Detected change data
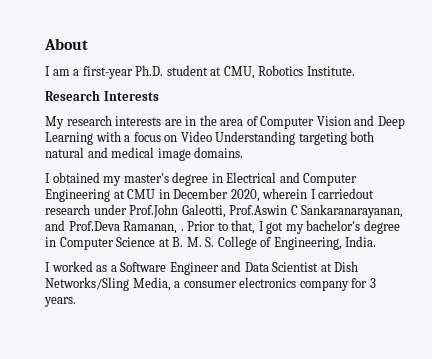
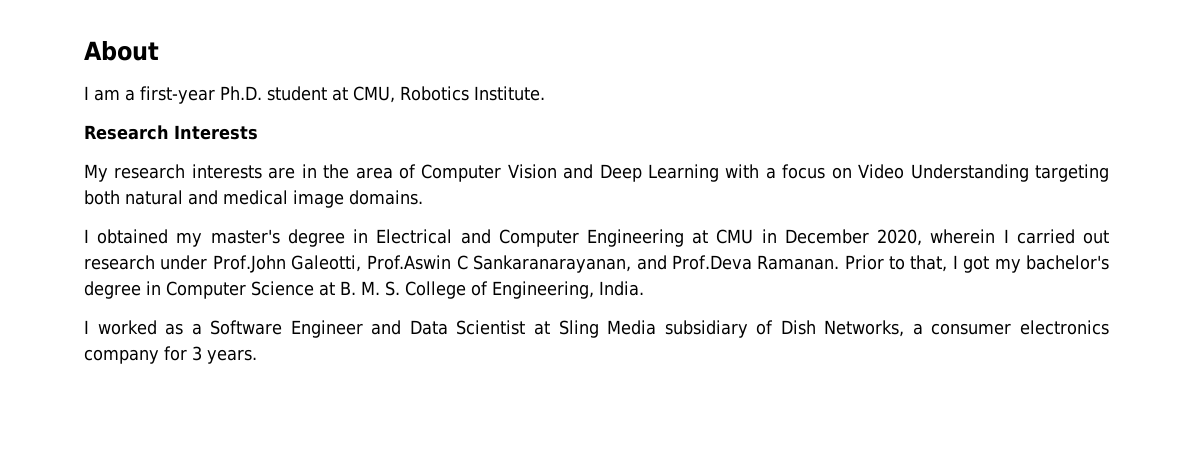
[318,188,375,199] carriedout -> [1016,229,1109,244] carried out
[123,221,184,234] Ramanan, . -> [757,255,840,270] Ramanan.
[334,261,359,272] [45,277,171,291] Dish Networks/Sling Media, -> [558,320,905,338] Sling Media subsidiary of Dish Networks,

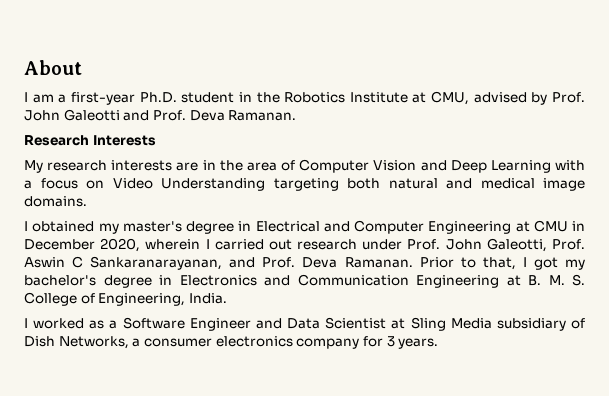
[332,86,545,103] at CMU, Robotics Institute. -> [238,91,586,105] [24,109,297,121] in the Robotics Institute at CMU, advised by Prof. John Galeotti and Prof. Deva Ramanan.
[212,255,452,273] Prof.John Galeotti, Prof.Aswin -> [407,238,585,252] [24,257,65,268] Prof. John Galeotti, Prof. Aswin
[671,255,752,270] Prof.Deva -> [262,257,338,268] Prof. Deva
[166,281,314,299] Computer Science -> [179,274,499,288] Electronics and Communication Engineering

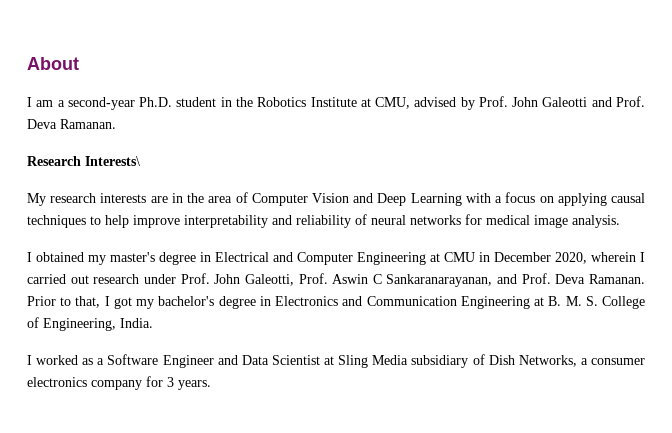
[70,92,135,105] first-year -> [67,97,135,110] second-year
[92,135,156,146] Interests -> [85,156,140,166] Interests\
[112,178,472,191] Video Understanding targeting both natural and -> [557,193,645,206] [27,214,482,228] applying causal techniques to help improve interpretability and reliability of neural networks for
[24,196,87,207] domains. -> [572,215,620,228] analysis.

• [Aim of the exercise]:
Give back all the records as they stand, but with no pictures in the copy.

• [Written solution]:
[318,188,375,199] carriedout -> [1016,229,1109,244] carried out
[123,221,184,234] Ramanan, . -> [757,255,840,270] Ramanan.
[334,261,359,272] [45,277,171,291] Dish Networks/Sling Media, -> [558,320,905,338] Sling Media subsidiary of Dish Networks,

[332,86,545,103] at CMU, Robotics Institute. -> [238,91,586,105] [24,109,297,121] in the Robotics Institute at CMU, advised by Prof. John Galeotti and Prof. Deva Ramanan.
[212,255,452,273] Prof.John Galeotti, Prof.Aswin -> [407,238,585,252] [24,257,65,268] Prof. John Galeotti, Prof. Aswin
[671,255,752,270] Prof.Deva -> [262,257,338,268] Prof. Deva
[166,281,314,299] Computer Science -> [179,274,499,288] Electronics and Communication Engineering

[70,92,135,105] first-year -> [67,97,135,110] second-year
[92,135,156,146] Interests -> [85,156,140,166] Interests\
[112,178,472,191] Video Understanding targeting both natural and -> [557,193,645,206] [27,214,482,228] applying causal techniques to help improve interpretability and reliability of neural networks for
[24,196,87,207] domains. -> [572,215,620,228] analysis.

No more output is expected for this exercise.